Democratic Congress looking to override SCHIP veto

WASHINGTON, D.C. -- For weeks now, a popular health program has pitted the White House and Congress against each other -- as each side struggles to find a way to fund a government insurance plan for America's poorest and most vulnerable children. At a stop in Arkansas President Bush once again defended his veto of a children's health insurance bill, calling it a step toward government healthcare. "It sounds like to me somebody wants to extend the reach of the federal government into medicine," Bush said. The State Children's Health Insurance Program or "SCHIP" covers more than six million children whose parents don't qualify for Medicaid, but can't afford private insurance.
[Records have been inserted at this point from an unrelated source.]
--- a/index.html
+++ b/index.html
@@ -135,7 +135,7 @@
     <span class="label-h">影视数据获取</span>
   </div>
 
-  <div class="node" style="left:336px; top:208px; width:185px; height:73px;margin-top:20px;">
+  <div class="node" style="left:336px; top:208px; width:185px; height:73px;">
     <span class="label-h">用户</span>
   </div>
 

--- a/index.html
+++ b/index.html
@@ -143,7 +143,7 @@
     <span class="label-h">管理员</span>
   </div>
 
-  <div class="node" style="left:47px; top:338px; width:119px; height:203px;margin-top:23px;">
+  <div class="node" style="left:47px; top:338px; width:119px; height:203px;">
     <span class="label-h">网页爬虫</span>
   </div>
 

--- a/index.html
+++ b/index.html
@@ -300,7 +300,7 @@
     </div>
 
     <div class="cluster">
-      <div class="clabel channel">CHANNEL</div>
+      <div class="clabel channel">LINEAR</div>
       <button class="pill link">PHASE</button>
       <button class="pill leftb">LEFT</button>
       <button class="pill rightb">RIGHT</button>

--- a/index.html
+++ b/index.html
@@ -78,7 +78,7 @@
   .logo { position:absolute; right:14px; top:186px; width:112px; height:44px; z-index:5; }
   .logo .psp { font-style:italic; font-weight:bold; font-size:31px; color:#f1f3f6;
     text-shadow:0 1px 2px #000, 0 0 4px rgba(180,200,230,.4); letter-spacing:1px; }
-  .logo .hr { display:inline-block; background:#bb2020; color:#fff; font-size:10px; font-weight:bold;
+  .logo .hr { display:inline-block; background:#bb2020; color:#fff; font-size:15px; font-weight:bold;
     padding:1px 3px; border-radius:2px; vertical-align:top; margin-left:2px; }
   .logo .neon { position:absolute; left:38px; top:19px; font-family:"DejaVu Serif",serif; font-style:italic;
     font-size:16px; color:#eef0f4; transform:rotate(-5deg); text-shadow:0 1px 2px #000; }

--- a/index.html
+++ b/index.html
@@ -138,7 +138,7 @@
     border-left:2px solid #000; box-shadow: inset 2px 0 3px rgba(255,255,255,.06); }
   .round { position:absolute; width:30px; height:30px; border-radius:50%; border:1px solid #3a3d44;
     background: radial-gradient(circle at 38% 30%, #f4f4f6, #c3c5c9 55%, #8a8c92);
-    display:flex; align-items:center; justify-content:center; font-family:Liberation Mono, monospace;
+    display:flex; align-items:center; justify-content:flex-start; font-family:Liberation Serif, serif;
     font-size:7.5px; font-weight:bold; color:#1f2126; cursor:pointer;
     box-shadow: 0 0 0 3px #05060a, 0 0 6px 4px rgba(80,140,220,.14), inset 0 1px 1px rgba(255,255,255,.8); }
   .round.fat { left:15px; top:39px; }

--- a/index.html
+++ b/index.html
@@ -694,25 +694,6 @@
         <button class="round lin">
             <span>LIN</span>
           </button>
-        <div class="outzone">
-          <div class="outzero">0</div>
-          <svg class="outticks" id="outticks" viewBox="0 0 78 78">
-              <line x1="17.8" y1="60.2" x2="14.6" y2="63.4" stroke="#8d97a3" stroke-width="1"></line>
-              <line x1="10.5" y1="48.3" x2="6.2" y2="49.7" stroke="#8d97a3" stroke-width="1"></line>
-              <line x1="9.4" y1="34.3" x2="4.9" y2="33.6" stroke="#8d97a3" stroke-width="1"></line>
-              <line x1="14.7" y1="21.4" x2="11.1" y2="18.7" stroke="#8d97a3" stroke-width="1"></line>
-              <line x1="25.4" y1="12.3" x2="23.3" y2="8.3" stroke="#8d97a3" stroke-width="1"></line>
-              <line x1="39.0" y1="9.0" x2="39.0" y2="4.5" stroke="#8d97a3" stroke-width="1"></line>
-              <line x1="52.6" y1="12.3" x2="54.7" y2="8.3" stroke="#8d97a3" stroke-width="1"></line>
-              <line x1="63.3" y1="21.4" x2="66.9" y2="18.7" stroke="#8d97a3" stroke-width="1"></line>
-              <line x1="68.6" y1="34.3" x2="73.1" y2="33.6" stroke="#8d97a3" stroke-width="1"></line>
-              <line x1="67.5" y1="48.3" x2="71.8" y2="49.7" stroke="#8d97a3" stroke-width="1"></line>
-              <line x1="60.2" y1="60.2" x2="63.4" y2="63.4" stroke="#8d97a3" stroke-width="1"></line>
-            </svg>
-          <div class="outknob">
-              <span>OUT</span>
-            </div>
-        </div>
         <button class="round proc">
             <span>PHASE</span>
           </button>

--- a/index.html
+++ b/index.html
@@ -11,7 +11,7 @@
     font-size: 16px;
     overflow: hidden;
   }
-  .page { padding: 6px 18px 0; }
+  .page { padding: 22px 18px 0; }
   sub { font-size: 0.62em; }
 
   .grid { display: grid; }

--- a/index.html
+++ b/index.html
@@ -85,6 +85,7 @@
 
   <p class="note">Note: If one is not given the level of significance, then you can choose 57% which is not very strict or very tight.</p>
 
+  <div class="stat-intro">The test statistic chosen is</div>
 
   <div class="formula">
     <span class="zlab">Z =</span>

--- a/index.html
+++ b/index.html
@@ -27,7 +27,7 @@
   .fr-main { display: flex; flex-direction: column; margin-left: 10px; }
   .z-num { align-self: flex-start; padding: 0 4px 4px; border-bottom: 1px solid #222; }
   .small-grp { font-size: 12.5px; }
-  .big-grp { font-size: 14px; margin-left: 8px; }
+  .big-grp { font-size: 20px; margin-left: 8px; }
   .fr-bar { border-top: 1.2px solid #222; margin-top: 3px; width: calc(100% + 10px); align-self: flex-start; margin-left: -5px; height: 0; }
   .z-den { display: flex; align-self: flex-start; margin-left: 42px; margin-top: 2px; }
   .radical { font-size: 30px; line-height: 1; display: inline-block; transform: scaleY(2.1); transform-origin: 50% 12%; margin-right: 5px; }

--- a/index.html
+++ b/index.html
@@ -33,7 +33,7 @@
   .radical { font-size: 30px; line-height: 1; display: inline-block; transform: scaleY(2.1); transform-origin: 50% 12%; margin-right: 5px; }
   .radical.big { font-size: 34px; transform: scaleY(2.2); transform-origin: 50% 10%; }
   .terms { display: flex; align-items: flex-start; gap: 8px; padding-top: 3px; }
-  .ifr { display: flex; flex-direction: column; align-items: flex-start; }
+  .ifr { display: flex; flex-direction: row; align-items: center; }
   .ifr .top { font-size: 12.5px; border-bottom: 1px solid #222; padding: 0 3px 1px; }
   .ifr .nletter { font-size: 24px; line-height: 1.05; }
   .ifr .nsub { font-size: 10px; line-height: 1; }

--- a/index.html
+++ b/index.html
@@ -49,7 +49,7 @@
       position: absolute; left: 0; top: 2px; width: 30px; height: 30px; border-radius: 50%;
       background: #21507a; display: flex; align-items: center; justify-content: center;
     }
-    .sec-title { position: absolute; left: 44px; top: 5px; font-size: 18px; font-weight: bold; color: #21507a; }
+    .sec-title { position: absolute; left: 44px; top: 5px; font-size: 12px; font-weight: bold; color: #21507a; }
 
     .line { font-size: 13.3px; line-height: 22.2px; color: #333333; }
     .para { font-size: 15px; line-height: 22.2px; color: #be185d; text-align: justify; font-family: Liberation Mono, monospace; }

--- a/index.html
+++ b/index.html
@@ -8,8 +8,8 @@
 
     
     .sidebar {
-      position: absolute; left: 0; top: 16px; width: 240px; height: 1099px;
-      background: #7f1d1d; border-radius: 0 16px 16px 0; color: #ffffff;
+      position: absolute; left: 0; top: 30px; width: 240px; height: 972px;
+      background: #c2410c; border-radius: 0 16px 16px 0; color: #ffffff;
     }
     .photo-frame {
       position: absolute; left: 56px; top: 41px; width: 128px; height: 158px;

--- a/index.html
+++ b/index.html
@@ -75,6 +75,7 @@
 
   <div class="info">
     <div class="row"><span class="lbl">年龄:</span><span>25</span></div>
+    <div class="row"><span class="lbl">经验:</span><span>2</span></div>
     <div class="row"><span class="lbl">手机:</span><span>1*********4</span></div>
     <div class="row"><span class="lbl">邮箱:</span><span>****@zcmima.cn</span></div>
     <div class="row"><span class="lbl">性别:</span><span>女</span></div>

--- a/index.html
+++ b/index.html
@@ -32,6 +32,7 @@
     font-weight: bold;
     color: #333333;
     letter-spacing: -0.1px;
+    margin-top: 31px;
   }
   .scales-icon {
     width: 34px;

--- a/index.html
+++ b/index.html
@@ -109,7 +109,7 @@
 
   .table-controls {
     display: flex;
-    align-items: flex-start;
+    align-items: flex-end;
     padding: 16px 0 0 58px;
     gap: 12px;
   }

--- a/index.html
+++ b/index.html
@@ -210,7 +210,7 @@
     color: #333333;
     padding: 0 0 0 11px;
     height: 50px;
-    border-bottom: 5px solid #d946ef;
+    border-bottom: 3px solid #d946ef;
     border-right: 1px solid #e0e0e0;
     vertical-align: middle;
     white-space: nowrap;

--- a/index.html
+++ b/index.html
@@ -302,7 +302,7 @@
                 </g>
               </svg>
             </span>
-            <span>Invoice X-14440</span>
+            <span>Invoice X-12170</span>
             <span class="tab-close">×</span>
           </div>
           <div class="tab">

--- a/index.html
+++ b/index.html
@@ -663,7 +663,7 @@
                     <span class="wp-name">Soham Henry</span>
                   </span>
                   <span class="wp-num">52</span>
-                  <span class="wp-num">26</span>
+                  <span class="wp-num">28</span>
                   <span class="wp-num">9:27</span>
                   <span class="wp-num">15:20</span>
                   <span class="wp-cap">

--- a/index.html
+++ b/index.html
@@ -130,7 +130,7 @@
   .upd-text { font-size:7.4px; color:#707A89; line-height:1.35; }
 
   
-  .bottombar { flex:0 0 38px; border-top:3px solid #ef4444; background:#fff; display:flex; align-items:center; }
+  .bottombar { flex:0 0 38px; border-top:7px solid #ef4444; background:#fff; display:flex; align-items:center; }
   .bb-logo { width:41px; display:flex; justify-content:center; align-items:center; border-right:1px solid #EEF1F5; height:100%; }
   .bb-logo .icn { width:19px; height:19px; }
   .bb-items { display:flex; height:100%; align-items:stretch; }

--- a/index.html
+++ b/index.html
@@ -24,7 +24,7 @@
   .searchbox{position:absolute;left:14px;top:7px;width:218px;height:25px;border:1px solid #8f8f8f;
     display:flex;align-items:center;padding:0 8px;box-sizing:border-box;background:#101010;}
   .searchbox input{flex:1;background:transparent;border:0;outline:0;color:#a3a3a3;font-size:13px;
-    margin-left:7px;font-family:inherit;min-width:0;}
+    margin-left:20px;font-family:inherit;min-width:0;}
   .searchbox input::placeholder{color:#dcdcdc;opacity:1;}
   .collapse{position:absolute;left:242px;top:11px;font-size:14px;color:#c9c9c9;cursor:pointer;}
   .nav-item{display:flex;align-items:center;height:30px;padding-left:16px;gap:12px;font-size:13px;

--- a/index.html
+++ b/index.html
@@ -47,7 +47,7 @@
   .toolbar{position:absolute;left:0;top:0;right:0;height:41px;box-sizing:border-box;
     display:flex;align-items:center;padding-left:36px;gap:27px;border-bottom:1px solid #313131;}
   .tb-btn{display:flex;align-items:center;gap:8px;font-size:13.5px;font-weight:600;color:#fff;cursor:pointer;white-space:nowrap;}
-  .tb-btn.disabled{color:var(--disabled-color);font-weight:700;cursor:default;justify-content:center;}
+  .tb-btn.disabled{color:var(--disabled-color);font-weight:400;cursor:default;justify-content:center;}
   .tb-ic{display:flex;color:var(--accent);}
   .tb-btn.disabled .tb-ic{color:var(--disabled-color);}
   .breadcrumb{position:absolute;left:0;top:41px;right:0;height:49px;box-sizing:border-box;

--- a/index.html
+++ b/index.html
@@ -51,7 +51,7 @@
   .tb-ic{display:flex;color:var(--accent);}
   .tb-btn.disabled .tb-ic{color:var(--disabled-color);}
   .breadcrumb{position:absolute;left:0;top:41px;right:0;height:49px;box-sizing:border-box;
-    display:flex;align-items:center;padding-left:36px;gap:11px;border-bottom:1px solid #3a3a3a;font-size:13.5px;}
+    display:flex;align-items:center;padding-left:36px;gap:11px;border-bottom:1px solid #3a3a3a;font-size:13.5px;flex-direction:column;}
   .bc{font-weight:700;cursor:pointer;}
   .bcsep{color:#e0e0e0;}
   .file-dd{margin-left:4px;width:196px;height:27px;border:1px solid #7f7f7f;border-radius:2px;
Congress passed bi-partisan measures expanding SCHIP to cover four million more children -- the administration says that goes too far. Health and Human Services Secretary Mike Leavitt said, "If you're a poor child, we need to take care of you, we need to make sure you have coverage. If you're anyone else, you need to make certain you can buy a policy that you can afford." Democrats say without the extra funding those children may not get coverage at all. The House will vote to override the president's veto on Thursday -- supporters are more than a dozen votes short, but are working to win over more republicans. Rep. Steve Kagen said, "Which side are you on? Are you the side of children who need you the most? Or are you on the side of special interests. We democrats are on the side of the children." The Senate does have enough votes to override the veto. The president says he wants to negotiate a compromise, but House Speaker Nancy Pelosi says she hasn't heard from him.